(Exercise prompt) Filtering the records below, copy only those lines that include the word "justify".

(Code change snippets)
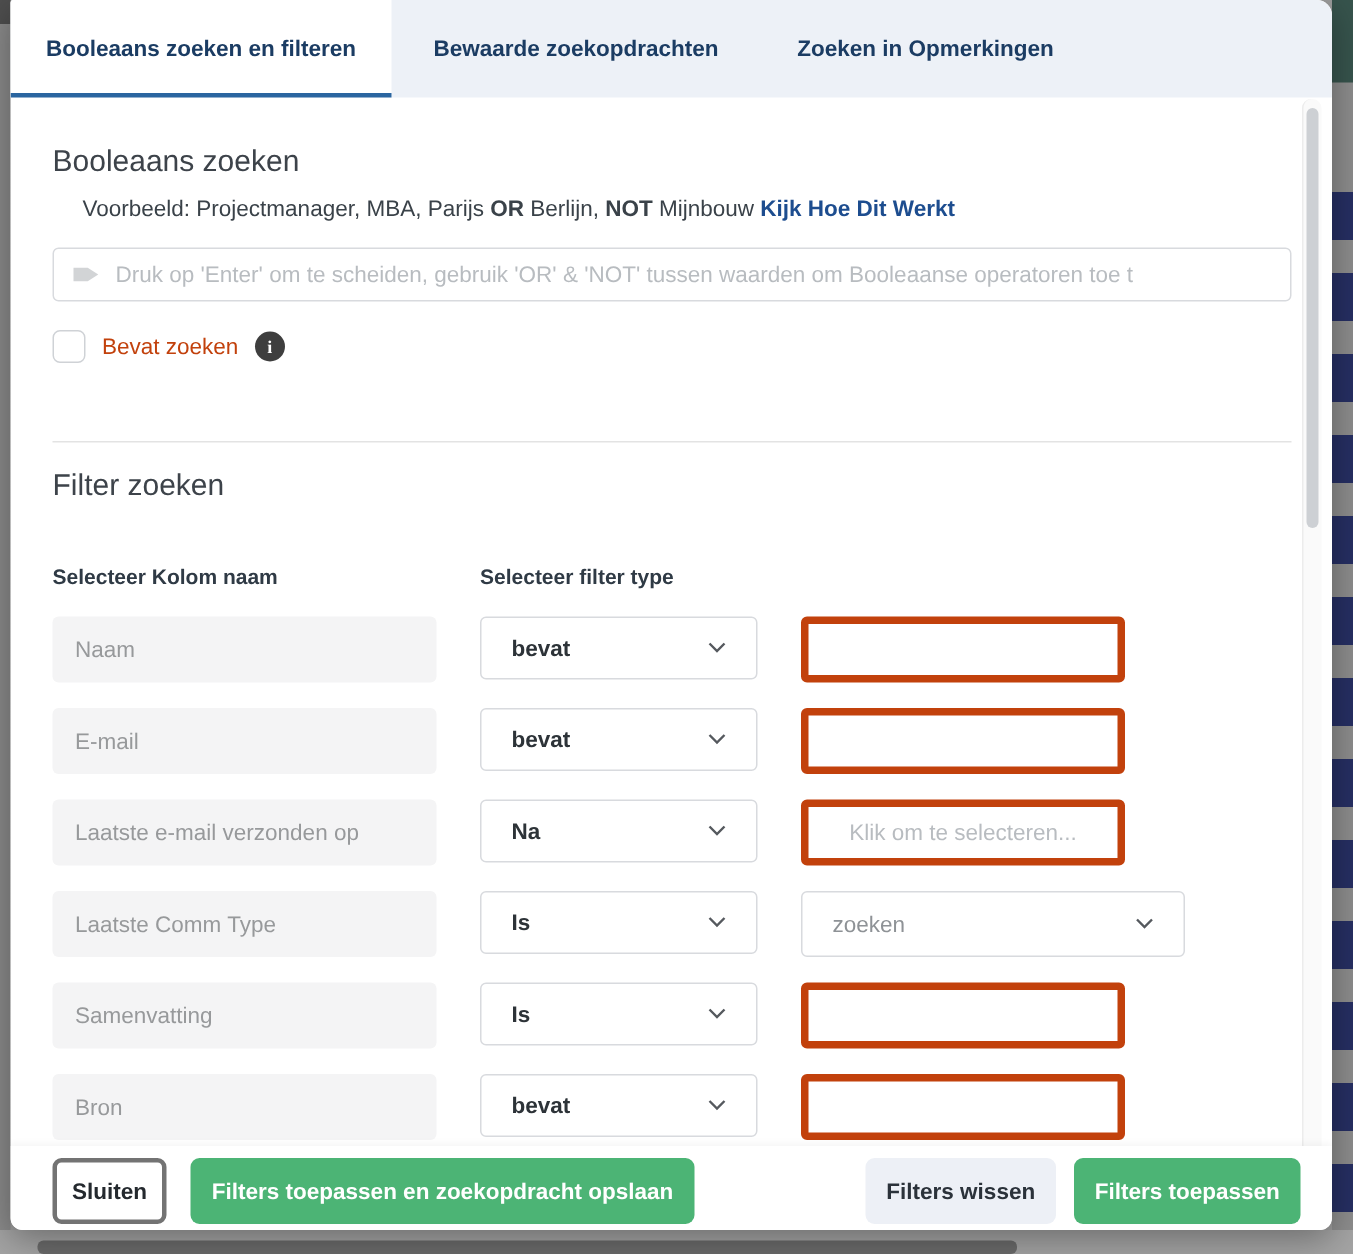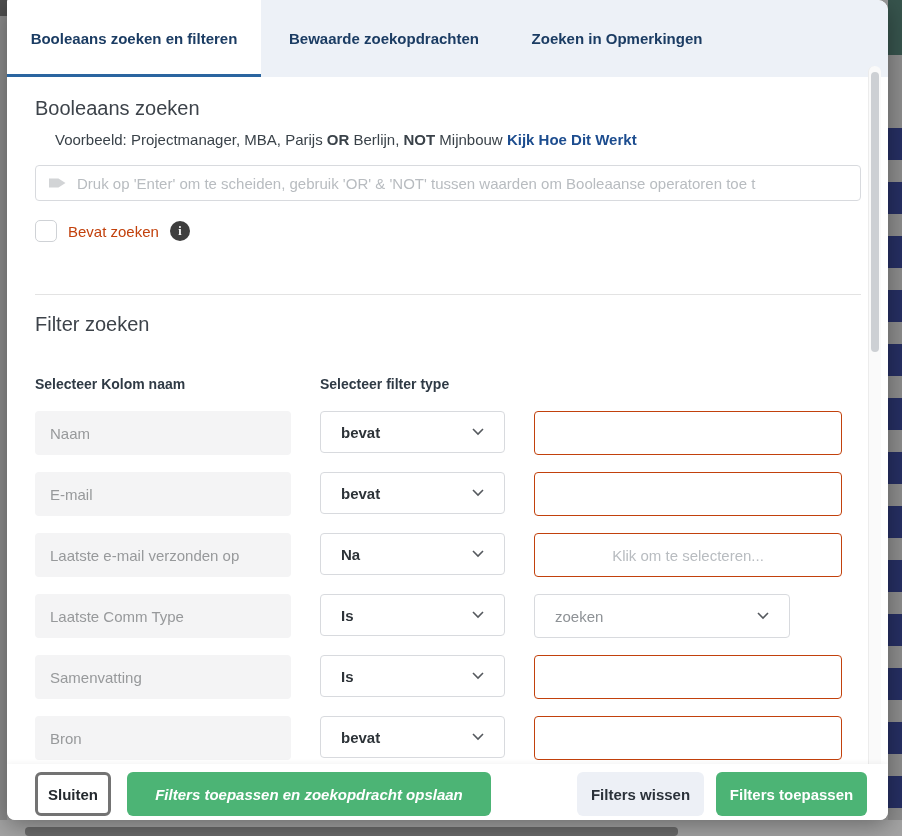--- a/index.html
+++ b/index.html
@@ -23,7 +23,7 @@
     border-radius:2px 10px 8px 8px; box-shadow:0 6px 24px rgba(0,0,0,.35); overflow:hidden; }
 
   
-  .tabbar { position:absolute; left:0; top:0; width:100%; height:77px; background:#edf1f7;
+  .tabbar { position:absolute; left:0; top:0; width:100%; height:65px; background:#edf1f7;
     display:flex; align-items:stretch; border-radius:0 10px 0 0; }
   .tab { display:flex; align-items:center; justify-content:center; font-size:15px; font-weight:700;
     color:#1b3c63; cursor:pointer; position:relative; }

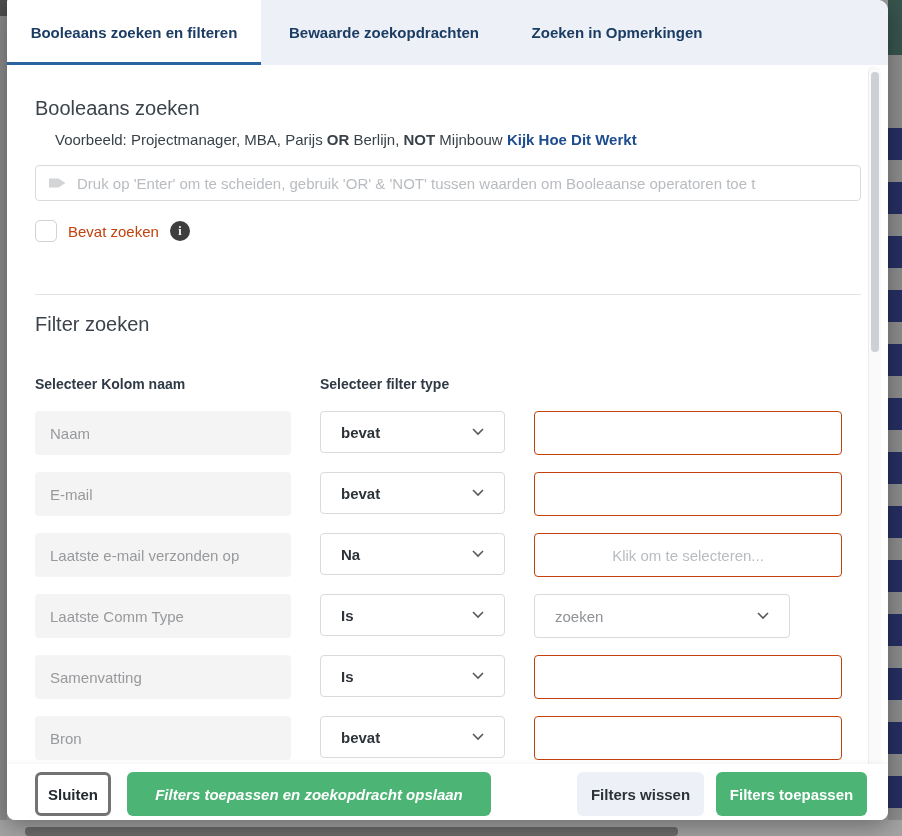--- a/index.html
+++ b/index.html
@@ -71,7 +71,7 @@
     border:1px solid #d8dade; border-radius:4px; display:flex; align-items:center;
     justify-content:space-between; padding:0 20px; cursor:pointer; }
   .fselect span { font-size:15px; font-weight:600; color:#2d3338; }
-  .fvalue { position:absolute; left:527px; top:0; width:308px; height:44px; border:1px solid #c2410c;
+  .fvalue { position:absolute; left:527px; top:0; width:216px; height:44px; border:5px solid #c2410c;
     border-radius:4px; font-size:15px; color:#ef4444; padding:0 12px; outline:none;
     font-family:"Liberation Sans", sans-serif; }
   .fvalue::placeholder { color:#b8bcc0; }

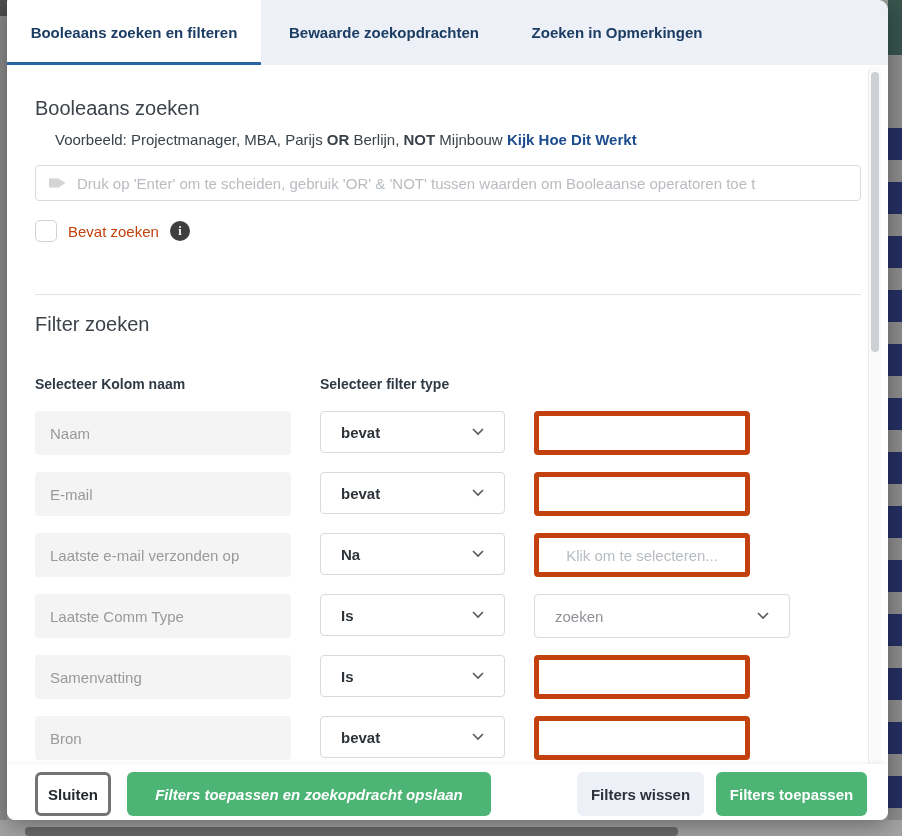--- a/index.html
+++ b/index.html
@@ -86,7 +86,7 @@
     font-weight:600; cursor:pointer; font-family:"Liberation Sans", sans-serif; }
   .btn-close { left:28px; width:76px; background:#fff; border:3px solid #737373; color:#24292e; }
   .btn-green { background:#4cb475; color:#ffffff; }
-  .btn-apply-save { left:120px; width:364px;font-style:italic; }
+  .btn-apply-save { left:120px; width:336px; }
   .btn-clear { left:570px; width:127px; background:#edf0f6; color:#2b323a; }
   .btn-apply { left:709px; width:151px; }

(Response)
   .tab { display:flex; align-items:center; justify-content:center; font-size:15px; font-weight:700;
     justify-content:space-between; padding:0 20px; cursor:pointer; }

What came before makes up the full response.